Originally Posted by Nereid
Since E=hc/lambda , then the “blue” photons will have twice the energy of the far “red” ones, which are twice the wavelength. This will squash the blue end of the spectrum if we convert the curve to a photon flux curve. The peak shifts to the red. [The Sun’s shift is from 495nm (using a Planck peak @ 5850K -- the real peak is closer to 450nm, surprisingly) for a wattage curve to 695nm to a photon flux curve peak.]
As I understand it, and without an appropriate book or teacher, the integration (ie area) of the curve represents the flux density because the power stated for the y-axis is per unit wavelength. [Be sure to extrapolate into the IR band to get the bulk of the complete spectrum.] So what we want out of this spectrum is the power (ergs per second) value that is a result of the integration.

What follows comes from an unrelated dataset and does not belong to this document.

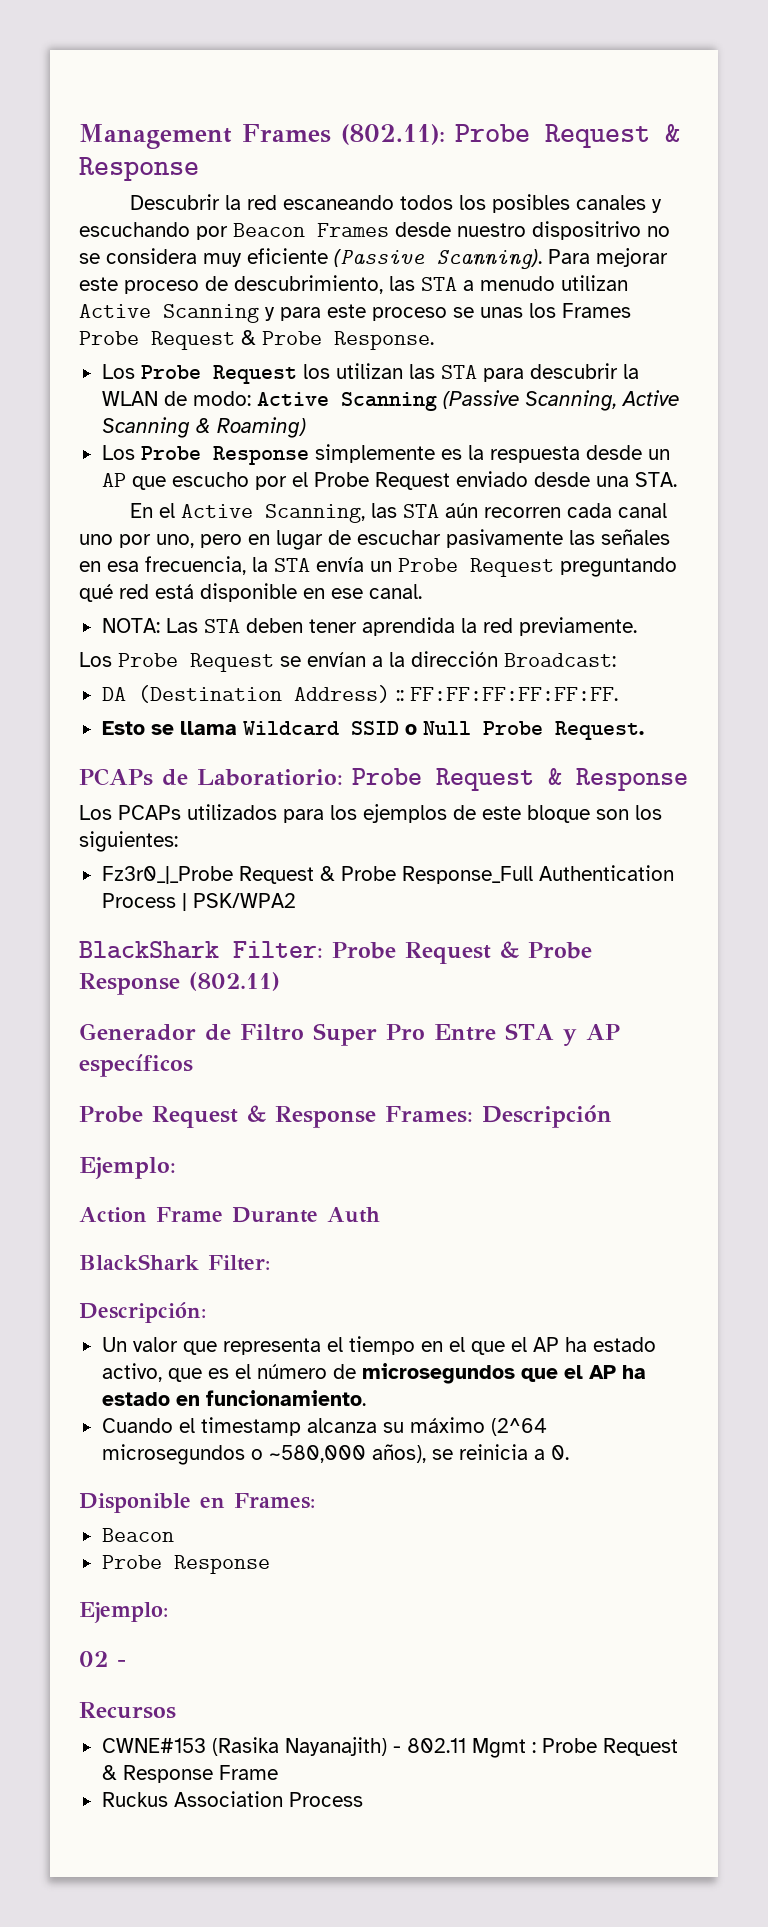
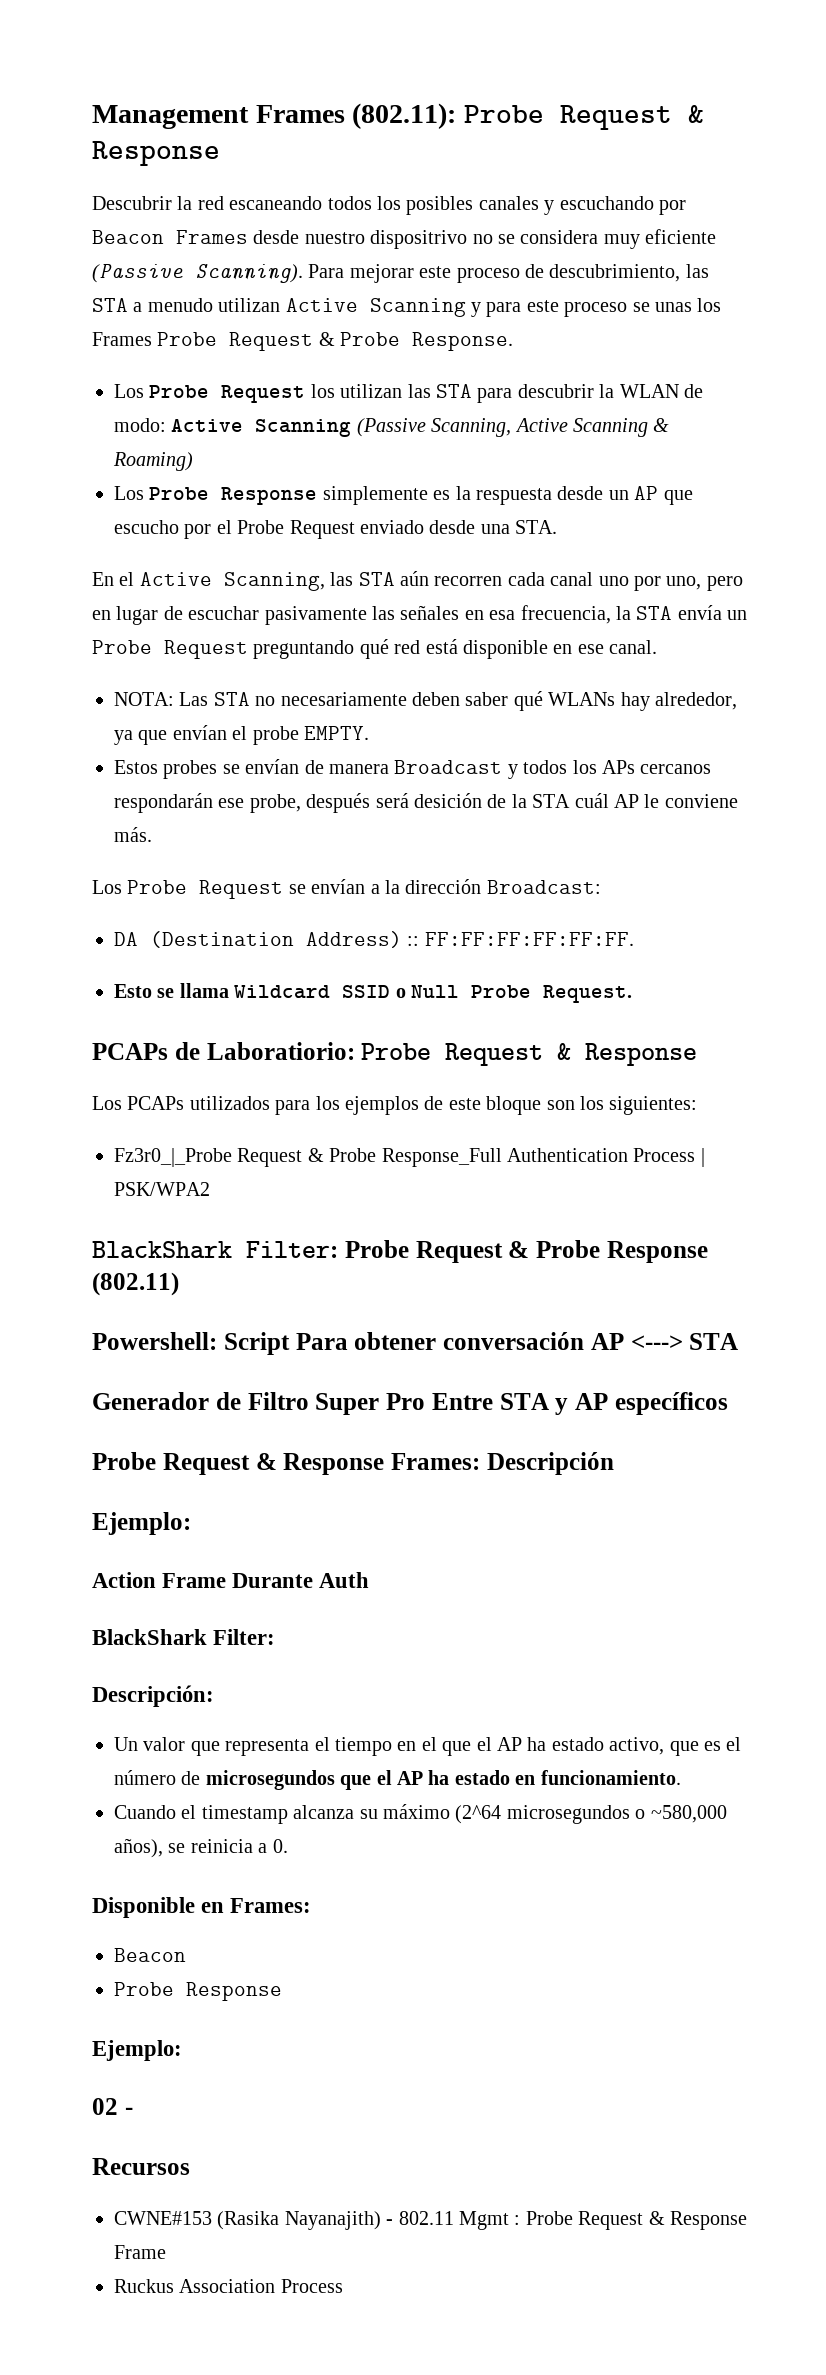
- NOTA: Las STA deben tener aprendida la red previamente.
+ NOTA: Las STA no necesariamente deben saber qué WLANs hay alrededor, ya que envían el probe EMPTY.
+ Estos probes se envían de manera Broadcast y todos los APs cercanos respondarán ese probe, después será desición de la STA cuál AP le conviene más.
+ Powershell: Script Para obtener conversación AP <---> STA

The Sun, for instance, has a peak sp. irr. value of over 2,100 watts m-2 @ 1 AU, but we know the actual wattage (ie Solar Constant) is only ~ 1,361 watts m-2 @ 1 AU. So, in the Sun’s case, the value is 64% of the peak.
Arbitrarily using this same percentage would give us about 9.5 E -17 ergs s-1 cm-2 for the example galaxy spectrum.
Now choose a wavelength that best represents the place the flux distribution is balanced. Say it is about 1500nm, which has a photon energy of 1.32E-12 ergs. So dividing this energy into the power above (per cm-2) yields a photon flux rate of 7.20E-5 per cm -2. This means you would need a 1.3 meter aperture scope to get one photon per second.
Obviously, this is a very rough value given the lack of effort to get hard values, but it should be a reasonable approach to the problem.
It is much too late to study the other related posts by the more credible posters, but one concern I have regarding Vega is that it is a “blue” star (9600K) so there will be fewer photons coming from it compared to a red star, for instance, having the same apparent magnitude -- perhaps by a factor of 2 to 5, which isn't much of a variance I suppose.
I hope the others will review this approach since it is just something I did on a wing. [It was a wing that stayed on the ground for a long time, admittedly. ]
We know time flies, we just can't see its wings.